(Available data)

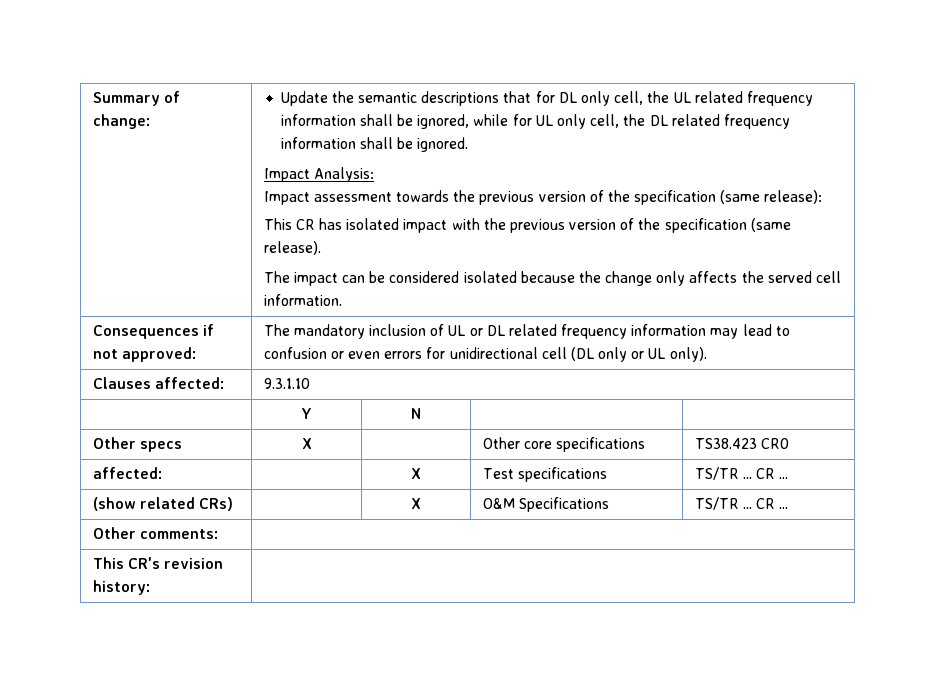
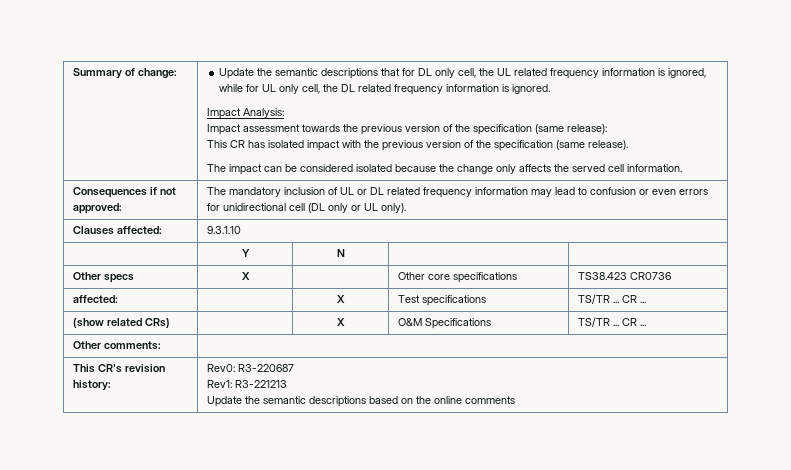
- Update the semantic descriptions that for DL only cell, the UL related frequency information shall be ignored, while for UL only cell, the DL related frequency information shall be ignored.
+ Update the semantic descriptions that for DL only cell, the UL related frequency information is ignored, while for UL only cell, the DL related frequency information is ignored.
- Other specs | X | | Other core specifications | TS38.423 CR0
+ Other specs | X | | Other core specifications | TS38.423 CR0736
- This CR's revision history: |
+ This CR's revision history: | Rev0: R3-220687
+ Rev1: R3-221213
+ Update the semantic descriptions based on the online comments

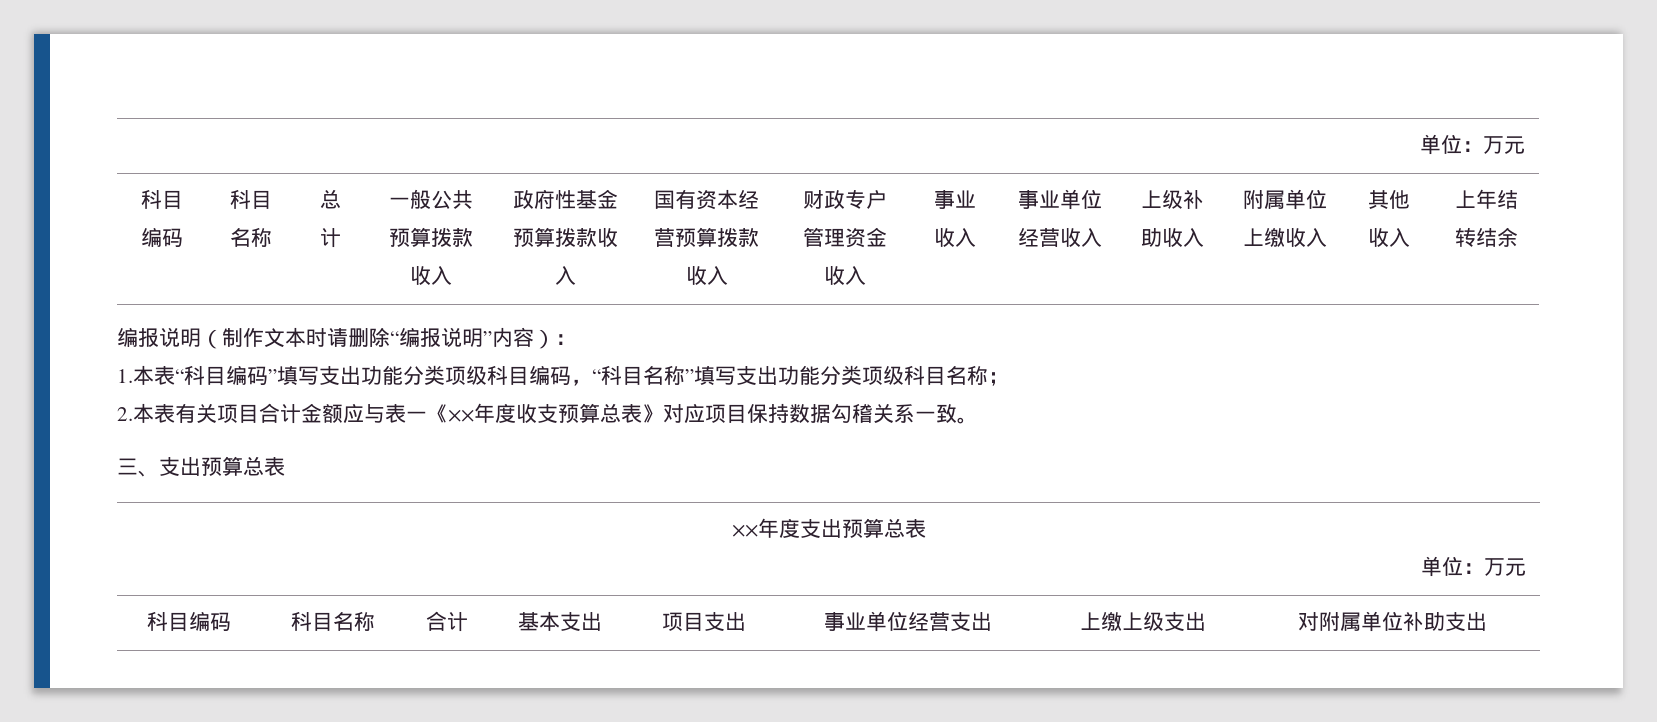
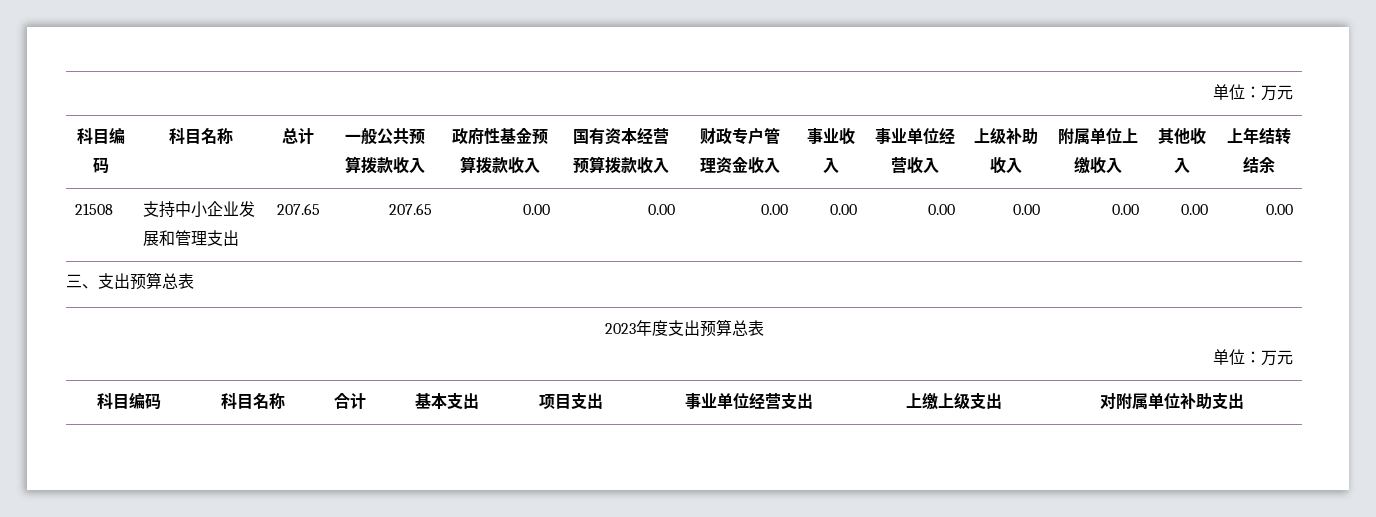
- 编报说明（制作文本时请删除“编报说明”内容）：
- 1.本表“科目编码”填写支出功能分类项级科目编码，“科目名称”填写支出功能分类项级科目名称；
- 2.本表有关项目合计金额应与表一《××年度收支预算总表》对应项目保持数据勾稽关系一致。
+ 21508 | 支持中小企业发展和管理支出 | 207.65 | 207.65 | 0.00 | 0.00 | 0.00 | 0.00 | 0.00 | 0.00 | 0.00 | 0.00 | 0.00
- ××年度支出预算总表
+ 2023年度支出预算总表

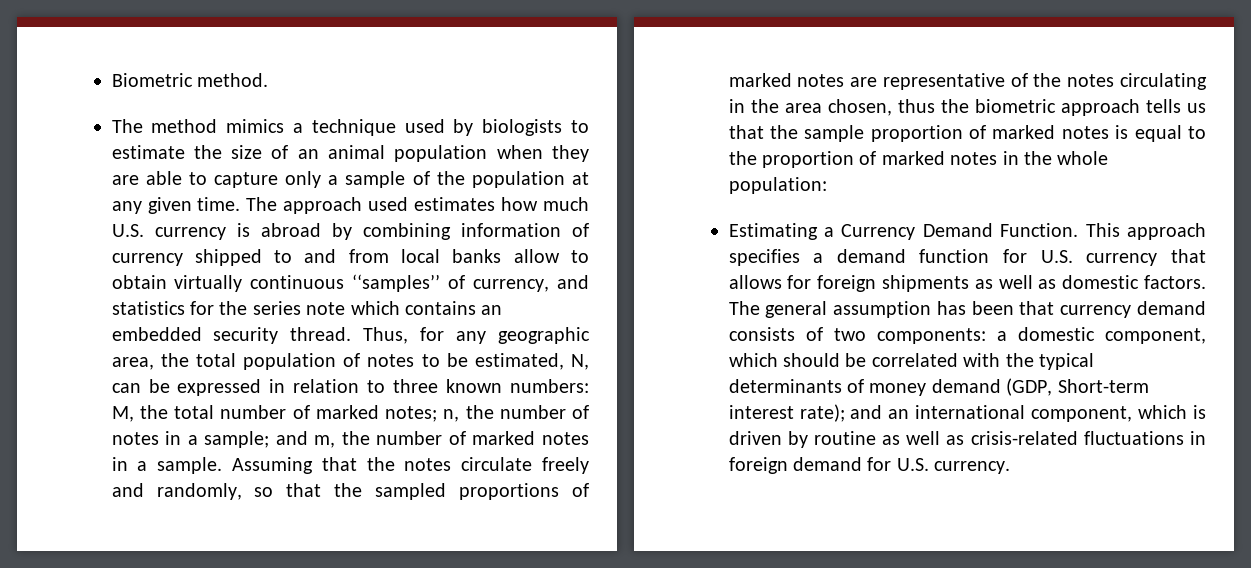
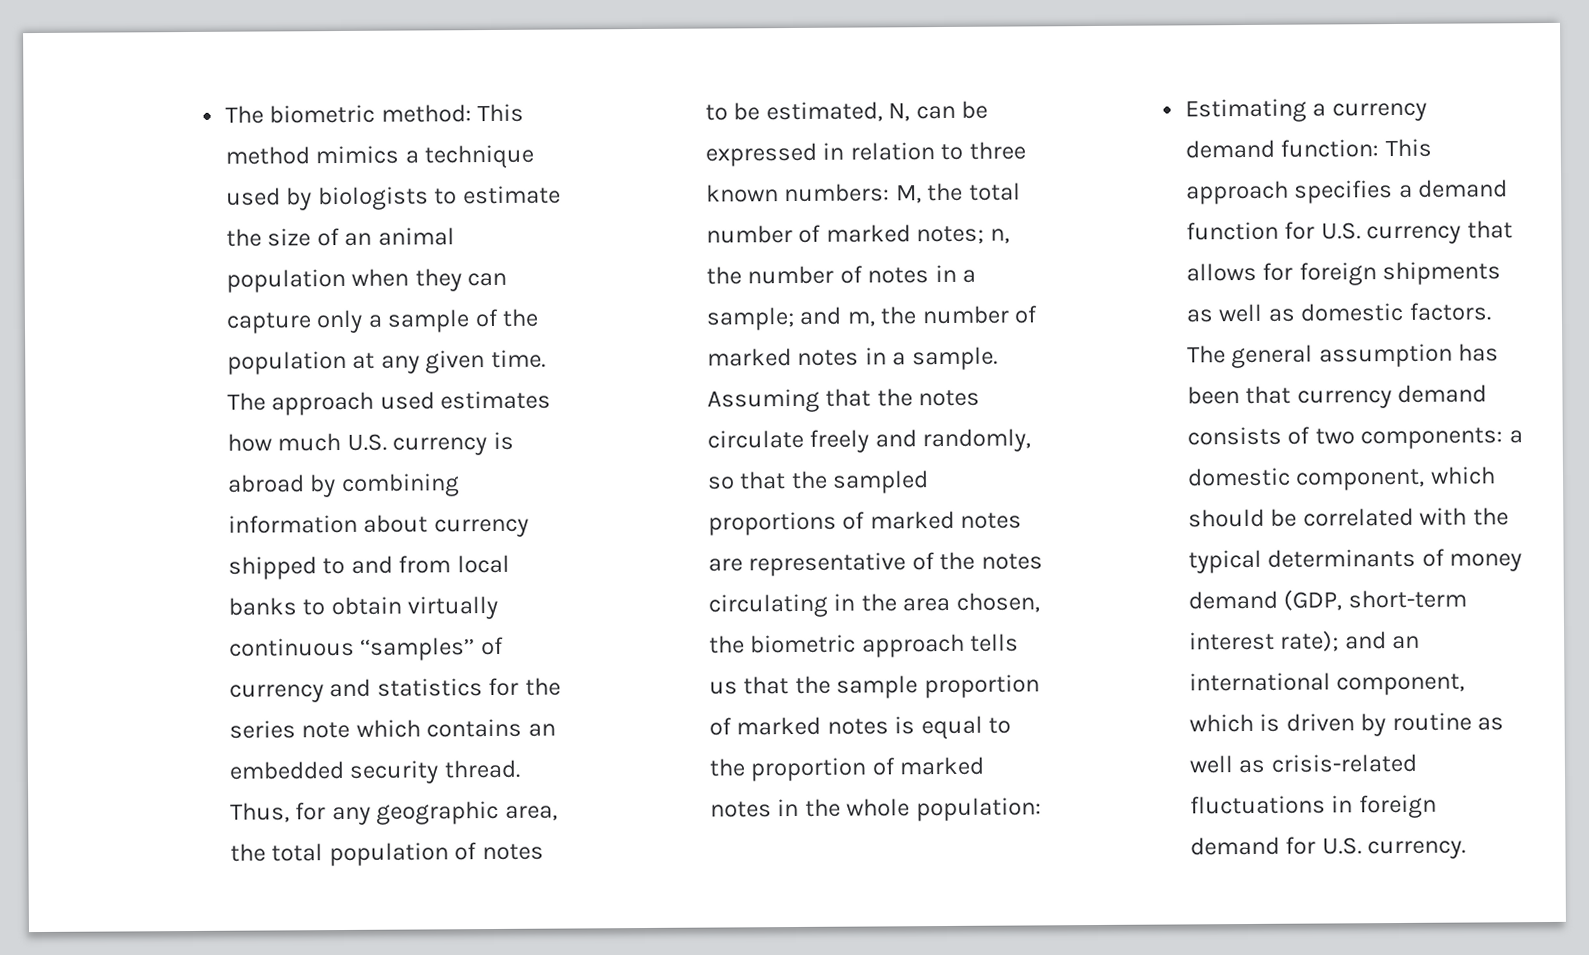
- Biometric method.
- The method mimics a technique used by biologists to estimate the size of an animal population when they are able to capture only a sample of the population at any given time.
+ The biometric method: This method mimics a technique used by biologists to estimate the size of an animal population when they can capture only a sample of the population at any given time.
- The approach used estimates how much U.S. currency is abroad by combining information of currency shipped to and from local banks allow to obtain virtually continuous ‘‘samples’’ of currency, and statistics for the series note which contains an embedded security thread.
+ The approach used estimates how much U.S. currency is abroad by combining information about currency shipped to and from local banks to obtain virtually continuous ‘‘samples’’ of currency and statistics for the series note which contains an embedded security thread.
- Assuming that the notes circulate freely and randomly, so that the sampled proportions of marked notes are representative of the notes circulating in the area chosen, thus the biometric approach tells us that the sample proportion of marked notes is equal to the proportion of marked notes in the whole population:
+ Assuming that the notes circulate freely and randomly, so that the sampled proportions of marked notes are representative of the notes circulating in the area chosen, the biometric approach tells us that the sample proportion of marked notes is equal to the proportion of marked notes in the whole population:
- Estimating a Currency Demand Function. This approach specifies a demand function for U.S. currency that allows for foreign shipments as well as domestic factors.
+ Estimating a currency demand function: This approach specifies a demand function for U.S. currency that allows for foreign shipments as well as domestic factors.
- The general assumption has been that currency demand consists of two components: a domestic component, which should be correlated with the typical determinants of money demand (GDP, Short-term interest rate); and an international component, which is driven by routine as well as crisis-related fluctuations in foreign demand for U.S. currency.
+ The general assumption has been that currency demand consists of two components: a domestic component, which should be correlated with the typical determinants of money demand (GDP, short-term interest rate); and an international component, which is driven by routine as well as crisis-related fluctuations in foreign demand for U.S. currency.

(End Available data)

Instructions to follow> Copy the data verbatim, skipping any image it holds.

The answer>
- Update the semantic descriptions that for DL only cell, the UL related frequency information shall be ignored, while for UL only cell, the DL related frequency information shall be ignored.
+ Update the semantic descriptions that for DL only cell, the UL related frequency information is ignored, while for UL only cell, the DL related frequency information is ignored.
- Other specs | X | | Other core specifications | TS38.423 CR0
+ Other specs | X | | Other core specifications | TS38.423 CR0736
- This CR's revision history: |
+ This CR's revision history: | Rev0: R3-220687
+ Rev1: R3-221213
+ Update the semantic descriptions based on the online comments

- 编报说明（制作文本时请删除“编报说明”内容）：
- 1.本表“科目编码”填写支出功能分类项级科目编码，“科目名称”填写支出功能分类项级科目名称；
- 2.本表有关项目合计金额应与表一《××年度收支预算总表》对应项目保持数据勾稽关系一致。
+ 21508 | 支持中小企业发展和管理支出 | 207.65 | 207.65 | 0.00 | 0.00 | 0.00 | 0.00 | 0.00 | 0.00 | 0.00 | 0.00 | 0.00
- ××年度支出预算总表
+ 2023年度支出预算总表

- Biometric method.
- The method mimics a technique used by biologists to estimate the size of an animal population when they are able to capture only a sample of the population at any given time.
+ The biometric method: This method mimics a technique used by biologists to estimate the size of an animal population when they can capture only a sample of the population at any given time.
- The approach used estimates how much U.S. currency is abroad by combining information of currency shipped to and from local banks allow to obtain virtually continuous ‘‘samples’’ of currency, and statistics for the series note which contains an embedded security thread.
+ The approach used estimates how much U.S. currency is abroad by combining information about currency shipped to and from local banks to obtain virtually continuous ‘‘samples’’ of currency and statistics for the series note which contains an embedded security thread.
- Assuming that the notes circulate freely and randomly, so that the sampled proportions of marked notes are representative of the notes circulating in the area chosen, thus the biometric approach tells us that the sample proportion of marked notes is equal to the proportion of marked notes in the whole population:
+ Assuming that the notes circulate freely and randomly, so that the sampled proportions of marked notes are representative of the notes circulating in the area chosen, the biometric approach tells us that the sample proportion of marked notes is equal to the proportion of marked notes in the whole population:
- Estimating a Currency Demand Function. This approach specifies a demand function for U.S. currency that allows for foreign shipments as well as domestic factors.
+ Estimating a currency demand function: This approach specifies a demand function for U.S. currency that allows for foreign shipments as well as domestic factors.
- The general assumption has been that currency demand consists of two components: a domestic component, which should be correlated with the typical determinants of money demand (GDP, Short-term interest rate); and an international component, which is driven by routine as well as crisis-related fluctuations in foreign demand for U.S. currency.
+ The general assumption has been that currency demand consists of two components: a domestic component, which should be correlated with the typical determinants of money demand (GDP, short-term interest rate); and an international component, which is driven by routine as well as crisis-related fluctuations in foreign demand for U.S. currency.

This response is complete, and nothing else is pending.